Carmela shrugged. “Maybe Johnny Otis was the one who killed Byrle and he pegged Brother Paul as a witness? Someone he had to get rid of, just to be sure.”
Ava considered Carmela's words. “I can sort of see that.”
“I can also think of a few other peripheral suspects.”
“You mean like Drew Gaspar?” asked Ava. She shook her head and her lush hair tumbled down around her face. “Doubtful. I don't see how Gaspar could have possibly been involved.”
“If Gaspar collects religious icons,” said Carmela, “he might have stolen the crucifix, killed Byrle in the confusion, and . . .”
“And what?” said Ava.
“And Brother Paul could have
seen
something?”
“You keep coming back to that,” said Ava. “Brother Paul as witness.”
“I know that.”
“That could be it right there,” allowed Ava. “Though the reasoning feels a little forced and thin. Oh man,
everything
feels thin.”
“But dead bodies keep piling up,” said Carmela.
Ava gave a nervous shiver.
As if on cue, the phone shrilled loudly, causing Ava to flinch. “Gotta be Babcock,” she muttered.
“Bringing with him tons of fallout,” said Carmela, wincing, as she snatched the receiver off its hook. “Hello?”
“Oh pussycat,” trilled Jekyl, “I have
très
exciting news for you!”
Carmela put a hand over the receiver. “It's Jekyl. He says he has exciting news.”
“Tell him about
our
news,” said Ava.
“Is that Ava I hear in the background?” asked Jekyl.

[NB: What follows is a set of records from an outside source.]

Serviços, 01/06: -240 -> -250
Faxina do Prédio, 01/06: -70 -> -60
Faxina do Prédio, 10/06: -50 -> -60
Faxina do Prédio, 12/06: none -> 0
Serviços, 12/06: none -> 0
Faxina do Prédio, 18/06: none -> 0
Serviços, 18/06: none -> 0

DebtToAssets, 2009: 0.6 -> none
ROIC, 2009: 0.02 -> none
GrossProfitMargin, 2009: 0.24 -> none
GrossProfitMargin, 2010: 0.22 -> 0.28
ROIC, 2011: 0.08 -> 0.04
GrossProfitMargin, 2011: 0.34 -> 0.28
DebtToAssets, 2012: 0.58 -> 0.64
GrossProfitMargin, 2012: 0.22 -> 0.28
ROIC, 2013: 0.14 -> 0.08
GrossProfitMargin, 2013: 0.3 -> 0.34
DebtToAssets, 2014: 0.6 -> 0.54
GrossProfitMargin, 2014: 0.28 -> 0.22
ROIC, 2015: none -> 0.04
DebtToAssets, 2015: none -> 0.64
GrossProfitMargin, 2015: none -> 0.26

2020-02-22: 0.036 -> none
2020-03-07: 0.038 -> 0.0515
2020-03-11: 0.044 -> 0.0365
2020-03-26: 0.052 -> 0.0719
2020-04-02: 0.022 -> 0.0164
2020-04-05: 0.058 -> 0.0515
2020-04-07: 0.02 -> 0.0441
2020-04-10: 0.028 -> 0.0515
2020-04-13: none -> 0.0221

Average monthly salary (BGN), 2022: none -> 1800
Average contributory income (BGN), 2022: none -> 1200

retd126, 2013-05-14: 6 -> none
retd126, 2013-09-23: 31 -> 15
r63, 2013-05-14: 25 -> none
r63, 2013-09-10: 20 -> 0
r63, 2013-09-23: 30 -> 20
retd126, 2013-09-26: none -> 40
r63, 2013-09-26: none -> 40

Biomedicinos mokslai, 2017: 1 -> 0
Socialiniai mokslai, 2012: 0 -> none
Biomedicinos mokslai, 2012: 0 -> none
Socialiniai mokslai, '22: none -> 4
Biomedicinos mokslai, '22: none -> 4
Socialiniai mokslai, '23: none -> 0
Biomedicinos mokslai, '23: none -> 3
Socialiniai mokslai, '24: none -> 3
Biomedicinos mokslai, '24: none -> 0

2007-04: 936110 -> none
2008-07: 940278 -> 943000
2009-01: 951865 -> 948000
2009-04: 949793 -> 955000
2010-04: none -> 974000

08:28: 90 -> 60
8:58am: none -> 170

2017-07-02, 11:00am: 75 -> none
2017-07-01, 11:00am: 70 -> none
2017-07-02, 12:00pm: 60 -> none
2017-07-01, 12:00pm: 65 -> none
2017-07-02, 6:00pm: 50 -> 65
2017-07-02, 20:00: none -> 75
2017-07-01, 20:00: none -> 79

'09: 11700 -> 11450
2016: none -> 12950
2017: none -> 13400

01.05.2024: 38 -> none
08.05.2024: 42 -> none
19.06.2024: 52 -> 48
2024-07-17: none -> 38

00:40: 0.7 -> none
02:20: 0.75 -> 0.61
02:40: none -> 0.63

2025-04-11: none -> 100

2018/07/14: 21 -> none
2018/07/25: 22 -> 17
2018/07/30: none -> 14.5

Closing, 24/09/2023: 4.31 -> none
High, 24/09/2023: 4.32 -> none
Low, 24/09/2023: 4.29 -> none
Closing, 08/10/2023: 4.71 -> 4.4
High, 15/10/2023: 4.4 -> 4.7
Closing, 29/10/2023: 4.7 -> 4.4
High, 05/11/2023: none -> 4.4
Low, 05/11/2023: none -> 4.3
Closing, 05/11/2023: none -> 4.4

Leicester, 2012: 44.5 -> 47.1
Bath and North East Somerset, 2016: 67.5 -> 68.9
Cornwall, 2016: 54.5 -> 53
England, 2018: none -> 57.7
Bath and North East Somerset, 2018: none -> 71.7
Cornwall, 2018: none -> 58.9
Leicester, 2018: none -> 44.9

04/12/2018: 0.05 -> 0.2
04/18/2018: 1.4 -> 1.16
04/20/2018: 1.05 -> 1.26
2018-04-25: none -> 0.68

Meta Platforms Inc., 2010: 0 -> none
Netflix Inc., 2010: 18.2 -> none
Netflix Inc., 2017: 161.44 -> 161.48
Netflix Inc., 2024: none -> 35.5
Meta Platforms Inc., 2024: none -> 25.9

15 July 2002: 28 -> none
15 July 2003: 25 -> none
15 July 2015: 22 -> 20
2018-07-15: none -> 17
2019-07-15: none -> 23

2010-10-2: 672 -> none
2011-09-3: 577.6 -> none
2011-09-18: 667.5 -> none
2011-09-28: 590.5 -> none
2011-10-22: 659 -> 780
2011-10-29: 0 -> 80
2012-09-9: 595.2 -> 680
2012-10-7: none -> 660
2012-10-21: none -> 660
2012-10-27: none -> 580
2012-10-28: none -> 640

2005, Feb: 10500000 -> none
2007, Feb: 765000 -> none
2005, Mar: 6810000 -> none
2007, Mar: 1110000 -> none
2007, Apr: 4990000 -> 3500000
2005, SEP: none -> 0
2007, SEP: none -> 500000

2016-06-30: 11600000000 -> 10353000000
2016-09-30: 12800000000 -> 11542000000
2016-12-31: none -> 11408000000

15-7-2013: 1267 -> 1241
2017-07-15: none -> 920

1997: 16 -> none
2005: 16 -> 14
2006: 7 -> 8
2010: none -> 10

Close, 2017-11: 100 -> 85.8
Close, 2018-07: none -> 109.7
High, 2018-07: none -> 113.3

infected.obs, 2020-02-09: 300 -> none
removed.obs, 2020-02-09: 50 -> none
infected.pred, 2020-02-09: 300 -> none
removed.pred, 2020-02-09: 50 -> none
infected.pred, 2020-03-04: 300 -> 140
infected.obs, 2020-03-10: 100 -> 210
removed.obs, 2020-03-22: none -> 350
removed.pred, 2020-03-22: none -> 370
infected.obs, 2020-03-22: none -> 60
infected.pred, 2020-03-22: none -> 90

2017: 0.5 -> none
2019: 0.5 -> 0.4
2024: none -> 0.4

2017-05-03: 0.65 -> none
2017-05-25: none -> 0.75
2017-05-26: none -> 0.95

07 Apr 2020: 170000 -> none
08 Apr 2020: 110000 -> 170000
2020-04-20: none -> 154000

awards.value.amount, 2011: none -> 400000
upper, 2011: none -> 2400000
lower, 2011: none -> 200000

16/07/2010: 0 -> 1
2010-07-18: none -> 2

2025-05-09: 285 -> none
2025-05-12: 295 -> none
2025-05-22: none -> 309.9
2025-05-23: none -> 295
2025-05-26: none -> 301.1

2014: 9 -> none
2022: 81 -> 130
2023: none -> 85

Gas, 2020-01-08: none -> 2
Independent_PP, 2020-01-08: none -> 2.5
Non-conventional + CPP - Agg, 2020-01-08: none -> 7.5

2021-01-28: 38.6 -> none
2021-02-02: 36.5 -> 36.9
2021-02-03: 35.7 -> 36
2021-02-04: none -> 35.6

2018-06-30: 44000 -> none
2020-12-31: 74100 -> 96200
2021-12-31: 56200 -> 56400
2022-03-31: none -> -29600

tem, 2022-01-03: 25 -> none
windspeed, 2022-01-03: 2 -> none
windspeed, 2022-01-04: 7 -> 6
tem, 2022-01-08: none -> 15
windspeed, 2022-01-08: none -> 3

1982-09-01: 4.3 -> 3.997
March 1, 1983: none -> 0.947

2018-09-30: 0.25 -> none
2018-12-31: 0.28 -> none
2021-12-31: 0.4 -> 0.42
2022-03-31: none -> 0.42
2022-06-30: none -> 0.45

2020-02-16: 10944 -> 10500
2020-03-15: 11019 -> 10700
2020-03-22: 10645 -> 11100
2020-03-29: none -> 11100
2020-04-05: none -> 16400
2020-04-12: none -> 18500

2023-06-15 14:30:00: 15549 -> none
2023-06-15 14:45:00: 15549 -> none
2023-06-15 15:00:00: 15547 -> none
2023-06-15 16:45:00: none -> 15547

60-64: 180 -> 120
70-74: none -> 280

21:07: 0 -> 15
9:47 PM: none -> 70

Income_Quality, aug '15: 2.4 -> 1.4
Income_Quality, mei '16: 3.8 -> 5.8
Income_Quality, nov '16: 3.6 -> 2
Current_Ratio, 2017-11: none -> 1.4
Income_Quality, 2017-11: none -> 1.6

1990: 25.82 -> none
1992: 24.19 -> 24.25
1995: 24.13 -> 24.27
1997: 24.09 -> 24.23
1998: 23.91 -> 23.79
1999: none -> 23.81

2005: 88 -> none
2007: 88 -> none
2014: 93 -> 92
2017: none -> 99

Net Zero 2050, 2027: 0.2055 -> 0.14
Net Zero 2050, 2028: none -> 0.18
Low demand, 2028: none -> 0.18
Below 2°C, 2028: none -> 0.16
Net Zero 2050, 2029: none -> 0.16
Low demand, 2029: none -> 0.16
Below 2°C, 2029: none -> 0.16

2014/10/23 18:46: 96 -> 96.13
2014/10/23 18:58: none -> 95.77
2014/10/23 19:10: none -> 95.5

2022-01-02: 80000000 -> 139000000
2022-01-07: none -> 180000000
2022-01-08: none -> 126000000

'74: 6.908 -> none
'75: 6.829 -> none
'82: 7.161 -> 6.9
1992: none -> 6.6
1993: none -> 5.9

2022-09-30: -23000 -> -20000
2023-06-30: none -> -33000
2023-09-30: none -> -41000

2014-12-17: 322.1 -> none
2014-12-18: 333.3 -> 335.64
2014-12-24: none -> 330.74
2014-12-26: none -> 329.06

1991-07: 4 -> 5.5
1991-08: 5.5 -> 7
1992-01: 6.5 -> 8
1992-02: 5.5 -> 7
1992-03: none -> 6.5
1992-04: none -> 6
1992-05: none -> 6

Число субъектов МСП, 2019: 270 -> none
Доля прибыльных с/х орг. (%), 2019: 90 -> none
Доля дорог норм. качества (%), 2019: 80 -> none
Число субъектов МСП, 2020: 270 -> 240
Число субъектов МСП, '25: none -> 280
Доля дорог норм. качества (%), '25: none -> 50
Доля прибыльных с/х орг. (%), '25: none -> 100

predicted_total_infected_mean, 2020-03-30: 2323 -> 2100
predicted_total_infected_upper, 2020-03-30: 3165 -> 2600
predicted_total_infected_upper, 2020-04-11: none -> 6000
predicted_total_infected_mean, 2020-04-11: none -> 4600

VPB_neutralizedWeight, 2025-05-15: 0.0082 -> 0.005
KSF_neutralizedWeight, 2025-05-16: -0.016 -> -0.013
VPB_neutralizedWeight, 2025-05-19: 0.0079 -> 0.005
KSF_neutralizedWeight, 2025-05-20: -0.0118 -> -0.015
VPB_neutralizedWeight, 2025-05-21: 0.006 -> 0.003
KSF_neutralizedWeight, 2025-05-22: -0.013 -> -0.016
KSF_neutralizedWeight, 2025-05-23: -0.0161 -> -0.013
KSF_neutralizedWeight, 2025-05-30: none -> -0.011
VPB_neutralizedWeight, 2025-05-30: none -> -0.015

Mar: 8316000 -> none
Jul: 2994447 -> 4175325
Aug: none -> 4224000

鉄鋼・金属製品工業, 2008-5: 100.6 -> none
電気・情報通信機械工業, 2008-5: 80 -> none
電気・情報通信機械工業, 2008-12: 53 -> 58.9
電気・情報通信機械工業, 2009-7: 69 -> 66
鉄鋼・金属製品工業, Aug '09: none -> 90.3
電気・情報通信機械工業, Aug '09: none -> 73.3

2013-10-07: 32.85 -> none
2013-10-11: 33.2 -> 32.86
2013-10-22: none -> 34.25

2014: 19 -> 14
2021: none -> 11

“That's right,” said Carmela. “And do we ever have news.” Even though Babcock had warned her not to breathe a word about the murder to anyone, Brother Paul's murder had just been broadcast into every living room in the nearby eight parishes. So . . . it wasn't exactly a big hairy secret anymore, was it?
“Okay, lovey,” said Jekyl, sounding intrigued. “You go first.”
“Well,” said Carmela, “if you turn your TV on right this instant, you might catch the tail end of a story about the murder of Brother Paul.”
“Brother who?” said Jekyl.
“This guy who was affiliated with St. Tristan's,” said Carmela.
“Wait a minute,” said Jekyl. “The guy you were going to question? You're saying he's been murdered?”